L’ancien sort de sa réserve pour prononcer des sentences bien senties depuis le royaume d’Espagne. Et il pense encore faire sensation ?
Fafa nous fait la fable des cadeaux auxquels nous aurons droit si on l’élit.
DSK, aux initiales si présidentiables américaines, nous répète le coup du plus compétent que moi tu meurs.
Et Jack, ahhhh Jack, mais que vas-tu faire dans cette galère ? Je l’aime pourtant, je n’ai jamais eu à m’en plaindre, il m’a même donné les palmes. Mais là, après ses cheveux, il frise le ridicule. Moi, je le révais sous un chêne, donnant ses augures aux jeunes responsables qui conduiraient le pays vers un avenir meilleurs, le leur en tout cas. Il aurait de la prestance et nous militants, nous viendrions en rang serrés, lui serrer la main et écouter toutes les belles histoires de la Gauche d’hier afin de préparer l’avenir de nos enfants.
Nous ne remettons pas en cause leurs compétences, leurs apports, notre histoire. Nous les aimons et les respectons. Mais n’ont-ils pas compris ? Nous voulons autre chose. Nous voulons autrement.
Les appareils qui se réunissent ces jours-ci, dans des réunions auxquelles ne peuvent assister que ceux qui ont un mandat qui leur laisse le loisir de quitter leur logis, les retraités et tous ceux qui n’ont ni obligation personnelles ni obligations professionnelles (ça fait du monde qui en est exclus...). Les appareils donc vont rugir comme des formules 1. Et tout ça pour quoi ? Pour satisfaire l’ego de quelques-uns ? Pour jouer à plus petit commun diviseur et faire rire l’ensemble des français ?
Pour qui nous prend-on ? Les adhérents du PS ont voté sur un projet qui est la base de nos propositions pour les prochaines échéances.
Nous voulons un porte-parole qui porte la parole des personnes qui souffrent, qui sont exclues, qui n’ont pas l’oeil rivé sur le CAC 40, qui maudissent les libéraux et ceux qui ont laissé l’impôt baisser, qui rejettent les petits arrangements entre amis, copains, coquins qui vont à la soupe dans une mondialisation infernale d’où toutes les règles sont absentes.

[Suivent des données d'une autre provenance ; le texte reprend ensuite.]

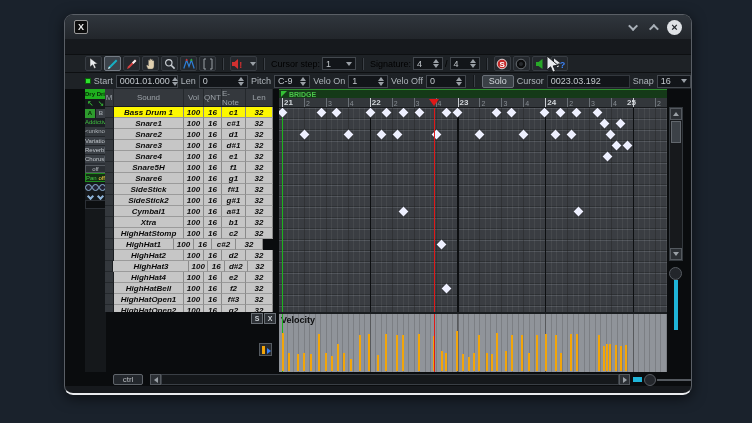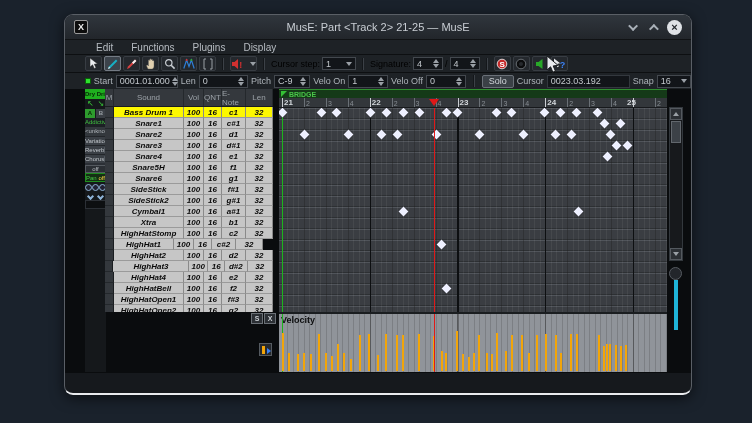--- a/index.html
+++ b/index.html
@@ -147,34 +147,27 @@
   
   .mouse{position:absolute;left:481px;top:41px;z-index:50}
 </style>
 </head>
 <body>
 
 <div class="window">
 
   <div class="titlebar">
     <div class="app-icon">X</div>
-    <div class="title-text">MusE: Part &lt;Track 2&gt; 21-25 — MusE</div>
     <div class="tb-right">
       <div class="chev down"></div>
       <div class="chev up"></div>
       <div class="close-btn">×</div>
     </div>
   </div>
 
-  <div class="menubar">
-      <div class="menu-item">Edit</div>
-      <div class="menu-item">Functions</div>
-      <div class="menu-item">Plugins</div>
-      <div class="menu-item">Display</div>
-    </div>
 
   <div class="toolbar1">
     <span id="tools-group" style="display:flex;gap:2px">
         <button class="tool">
           <svg width="11" height="12" viewBox="0 0 11 12">
             <path d="M2 0 L2 9 L4.6 6.8 L6.3 10.5 L8 9.7 L6.3 6.2 L9.5 5.8 Z" fill="#eceef0" stroke="#222" stroke-width="0.5"></path>
           </svg>
         </button>
         <button class="tool active">
           <svg width="12" height="12" viewBox="0 0 12 12">
@@ -690,20 +683,33 @@
       <div class="vthumb"></div>
       <div class="sbtn" style="bottom:0">
           <span class="tri-down"></span>
         </div>
     </div>
     <div class="zoomknob"></div>
     <div class="vzoomline"></div>
 
   </div>
 
+  <div class="bottombar">
+    <div class="ctrl-btn">ctrl</div>
+    <div class="hbtn" style="left:85px">
+      <span style="width:0;height:0;border-top:3px solid transparent;border-bottom:3px solid transparent;border-right:4px solid #9aa0a6"></span>
+    </div>
+    <div class="htrough"></div>
+    <div class="hbtn" style="left:554px">
+      <span style="width:0;height:0;border-top:3px solid transparent;border-bottom:3px solid transparent;border-left:4px solid #9aa0a6"></span>
+    </div>
+    <div class="hcyan"></div>
+    <div class="hknob"></div>
+    <div class="htrack"></div>
+  </div>
 
   <div class="mouse">
     <svg width="13" height="18" viewBox="0 0 13 18">
         <path d="M1 0 L1 14 L4.6 10.8 L6.8 16.2 L9.4 15 L7.2 9.9 L12 9.3 Z" fill="#e9ebee" stroke="#1a1d20" stroke-width="1"></path>
       </svg>
   </div>
 
 </div>
 
 </body></html>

Nous voulons de l’air et voir d’autres têtes. C’est tout et c’est déjà beaucoup. En plus, nous espérons un regain des valeurs et des devoirs, de chacune et chacun pour retrouver un sens collectif au monde à construire.
Nous voudrions que le libéralisme économique ne détruise pas des services publics aussi nécessaires que l’eau, l’énergie, les communications.
Nous souhaitons que l’éducation redevienne réellement le socle social qui garantisse à tous d’assumer sa vie d'Homme libre dans un parcours choisi.
Nous rêvons d’une démocratie adulte, où un élu n’a qu’un mandat, pour une durée limitée, où les contre-pouvoirs collectifs et la justice sont réellement indépendants et capables de ramener les fauteurs dans le droit chemin.
Aujourd’hui, à condition que nous soyons forts, nombreux et décidés, seule Ségolène Royal peut être ce porte-parole. Elle a évoqué déjà dans ses écrits et ses discours des pistes d’un travail commun. Elle sait le sens des mots et les besoins des gens. Aidons là maintenant et à nous ensuite de prendre en charge ensemble l’évolution que nous souhaitons pour notre pays et l’Europe.